ニュイには、自身の領地の防犯のためにと依頼して結界に必要なものを用意してもらった。夜の森も侯爵家の領地なので嘘ではない。ただ、彼女は自宅の防犯対策用だとは知らずにいる。

魔女の彼女が人間への関心が薄いのをいいことに、ミエルはありとあらゆる手段を用いて二人きりの世界を護り維持している。

使い魔の猫と同じように丸くなって眠るニュイが愛おしい。彼女の夜色の瞳に映るのは自分だけであればいいと思う。

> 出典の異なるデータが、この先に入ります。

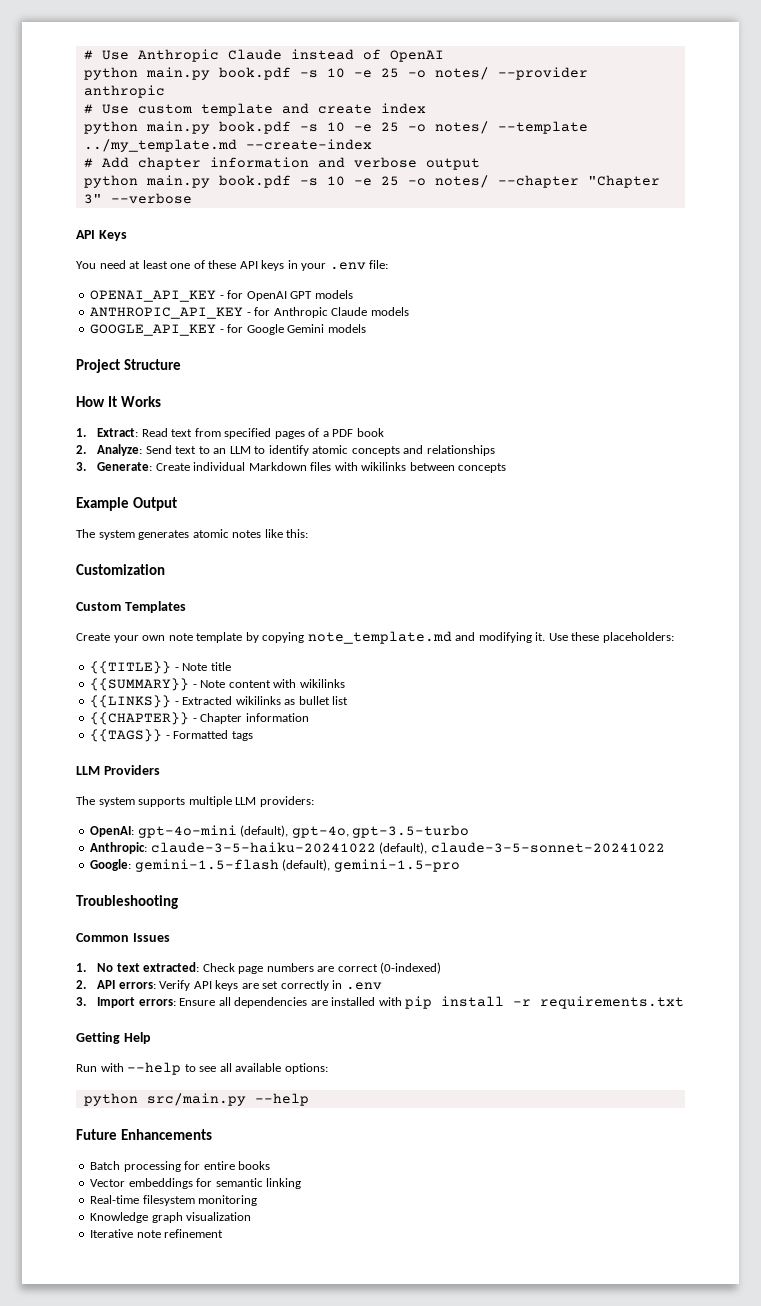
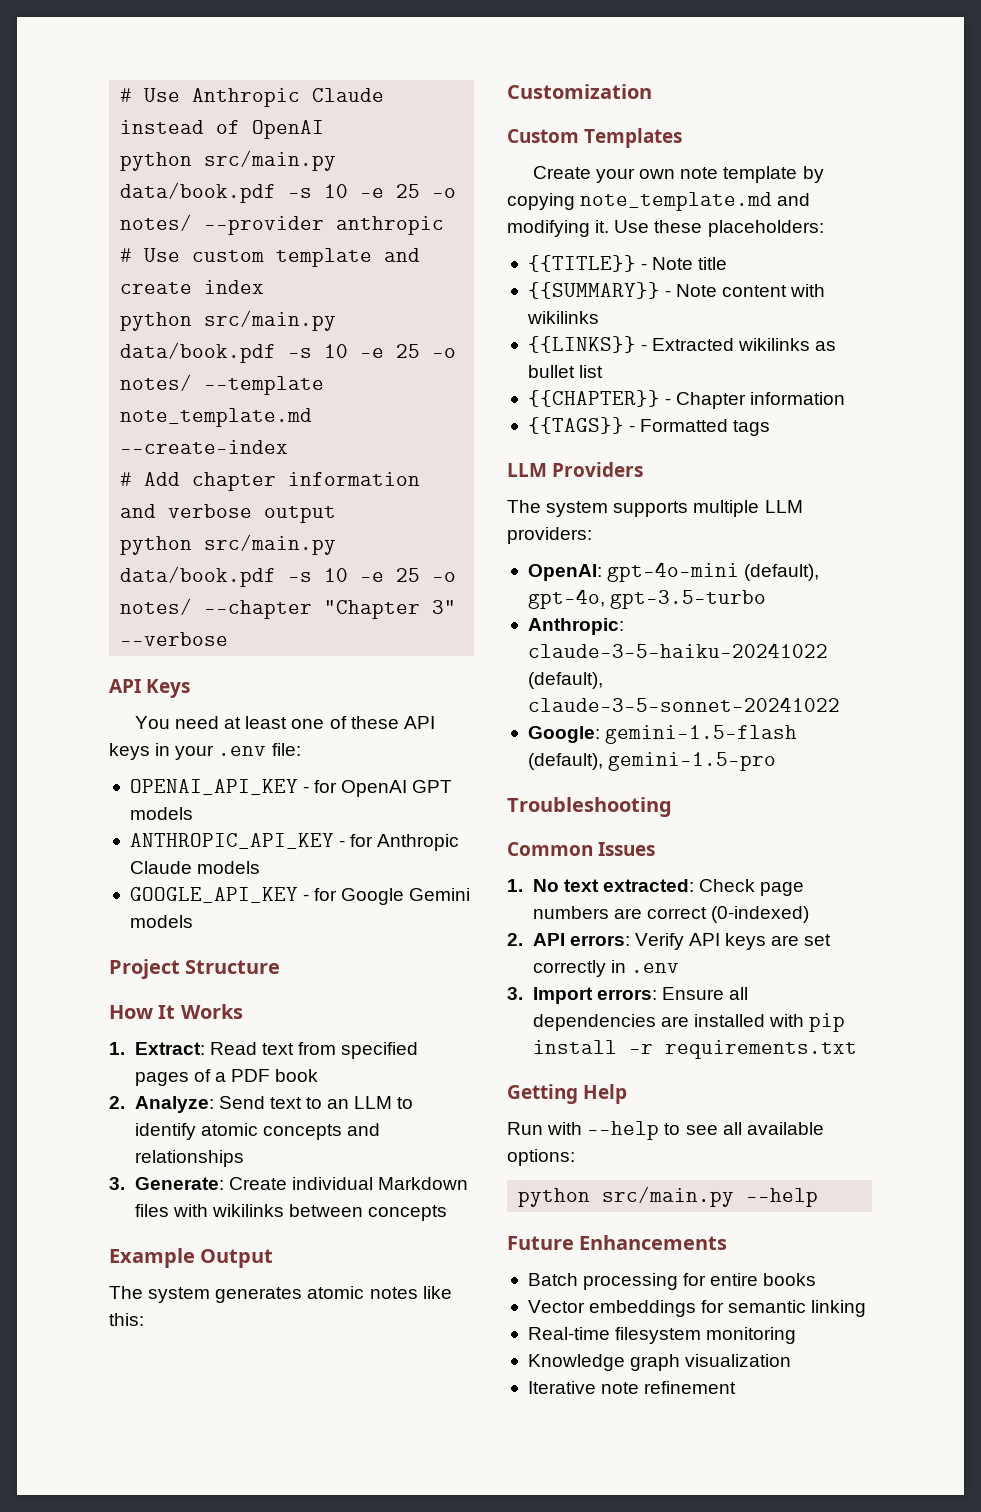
- python main.py book.pdf -s 10 -e 25 -o notes/ --provider anthropic
+ python src/main.py data/book.pdf -s 10 -e 25 -o notes/ --provider anthropic
- python main.py book.pdf -s 10 -e 25 -o notes/ --template ../my_template.md --create-index
+ python src/main.py data/book.pdf -s 10 -e 25 -o notes/ --template note_template.md --create-index
- python main.py book.pdf -s 10 -e 25 -o notes/ --chapter "Chapter 3" --verbose
+ python src/main.py data/book.pdf -s 10 -e 25 -o notes/ --chapter "Chapter 3" --verbose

寝姿が同じ魔女一人と使い魔一匹を見比べて、ミエルは失念していたことに気付く。


「あ。雉」


使い魔の猫との約束がこのままだと果たせない。けれど、狩猟のために彼女の眠りを妨げるという選択肢は、ミエルにありはしない。自身の邸に数日前に狩った雉を熟成させているので、それをあとでもってくればいい。

今はただ愛しい女性(ひと)の寝顔を眺める。

彼女が目を覚ましたとき、最初に瞳に映るのが自分だという事実に、ミエルの笑みは深まるばかりだった。